Around $30 billion of processed food is imported in Africa. Agro processing can create jobs and reverse that trend

Johannesburg — South African Trade and Industry Minister Rob Davies has lauded the benefits of agro-processing in the country, charging that the processing of agricultural products could create a number of jobs amid the fall in mineral commodity prices.

Speaking at an American Chamber of Commerce breakfast this week, Davies said: “Some of the quick job gains that we can make are in agriculture.”

He said agro-processing was the biggest employer in the agricultural subsectors despite the drought. “We don’t expect the same climatic challenges next year. We hope to see better results in the agricultural sector next year,” Davies said.

Davies’s comments about the stimulation of agro-processing were in line with the government’s general stance that the country should break out of commodity dependence and increase manufacturing-based value addition — the thrust of the Industrial Policy Action Plan 2016, which the government launched last week.

Davies said the country had to find a new base for economic growth. He said the government was focused on developing sector-specific programmes in sectors such as locomotives, gas, agro-processing and automotive.
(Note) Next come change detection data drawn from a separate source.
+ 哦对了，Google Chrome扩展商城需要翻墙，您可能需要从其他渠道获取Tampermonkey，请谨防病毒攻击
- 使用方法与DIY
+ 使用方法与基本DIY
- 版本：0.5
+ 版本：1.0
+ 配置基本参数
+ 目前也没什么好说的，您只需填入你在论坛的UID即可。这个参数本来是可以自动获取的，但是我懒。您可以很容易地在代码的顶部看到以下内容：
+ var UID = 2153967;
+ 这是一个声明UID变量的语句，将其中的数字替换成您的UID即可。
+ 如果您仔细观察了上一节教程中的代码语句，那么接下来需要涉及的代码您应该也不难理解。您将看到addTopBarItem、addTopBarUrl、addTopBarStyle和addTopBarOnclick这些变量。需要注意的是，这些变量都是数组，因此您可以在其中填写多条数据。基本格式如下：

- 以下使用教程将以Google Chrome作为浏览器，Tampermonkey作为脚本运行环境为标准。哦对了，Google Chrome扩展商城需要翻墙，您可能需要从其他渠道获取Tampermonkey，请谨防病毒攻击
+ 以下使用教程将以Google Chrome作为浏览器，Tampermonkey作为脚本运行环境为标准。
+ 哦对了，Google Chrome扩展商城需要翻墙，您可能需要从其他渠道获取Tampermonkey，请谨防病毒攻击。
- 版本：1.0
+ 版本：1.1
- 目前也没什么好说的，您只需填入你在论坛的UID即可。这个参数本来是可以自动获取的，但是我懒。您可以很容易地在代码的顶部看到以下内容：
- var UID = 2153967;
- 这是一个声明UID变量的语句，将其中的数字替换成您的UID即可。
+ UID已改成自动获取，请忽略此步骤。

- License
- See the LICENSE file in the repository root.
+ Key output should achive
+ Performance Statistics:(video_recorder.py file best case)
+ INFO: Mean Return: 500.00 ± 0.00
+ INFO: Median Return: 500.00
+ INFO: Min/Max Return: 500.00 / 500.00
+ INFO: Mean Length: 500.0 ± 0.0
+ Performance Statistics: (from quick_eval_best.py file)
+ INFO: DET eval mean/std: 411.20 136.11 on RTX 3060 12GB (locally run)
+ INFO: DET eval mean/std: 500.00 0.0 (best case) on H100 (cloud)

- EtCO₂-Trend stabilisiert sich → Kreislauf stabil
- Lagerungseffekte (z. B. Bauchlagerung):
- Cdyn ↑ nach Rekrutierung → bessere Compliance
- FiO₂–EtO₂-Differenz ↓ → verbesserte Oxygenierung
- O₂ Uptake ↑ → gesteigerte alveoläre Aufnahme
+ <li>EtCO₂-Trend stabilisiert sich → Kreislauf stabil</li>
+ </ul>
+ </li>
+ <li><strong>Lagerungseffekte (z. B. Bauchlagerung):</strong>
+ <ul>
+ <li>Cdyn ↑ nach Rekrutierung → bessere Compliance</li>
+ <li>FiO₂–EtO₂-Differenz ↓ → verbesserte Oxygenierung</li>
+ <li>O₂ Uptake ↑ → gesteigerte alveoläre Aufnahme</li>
He said, in terms of the recent African Growth and Opportunity Act agreement, black-owned companies would be responsible for the importation of at least 50 percent of the chicken imports from the US.

He said the chicken, pork and beef imports from the US were already entering the country and that companies in fast moving consumer goods manufacturing were looking for locally-procured crops for their manufacturing facilities, thus stimulating agriculture.

He referred to the recent agreement between the government and Anheuser-Busch (AB) InBev, in which the two parties agreed on a range of public interest commitments by the company as a condition to the approval of AB InBev’s acquisition of SABMiller. These included helping new farms to produce raw materials, such as hops and barley for the merged entity.

He said there were huge opportunities in the processing of raw agricultural products.

Quoting a 2014 report of financial services firm KPMG, Davies said Africa exported about $6 billion (R93bn) worth of coffee, which was processed, packaged and branded outside the continent, to be resold for $100bn.

“There was value to be extracted in processing agricultural raw materials,” he said.

“The government has developed the higher impact industrial policy under difficult circumstances. Other than the fall in commodity prices, there was a glut in the global steel industry, which means there is steel being dumped all over the world.”

He said steel firms in the US and South Africa were under extreme threat. “We have had to grapple with this particular challenge in our steel value chain. (There were) no easy choices,” he said.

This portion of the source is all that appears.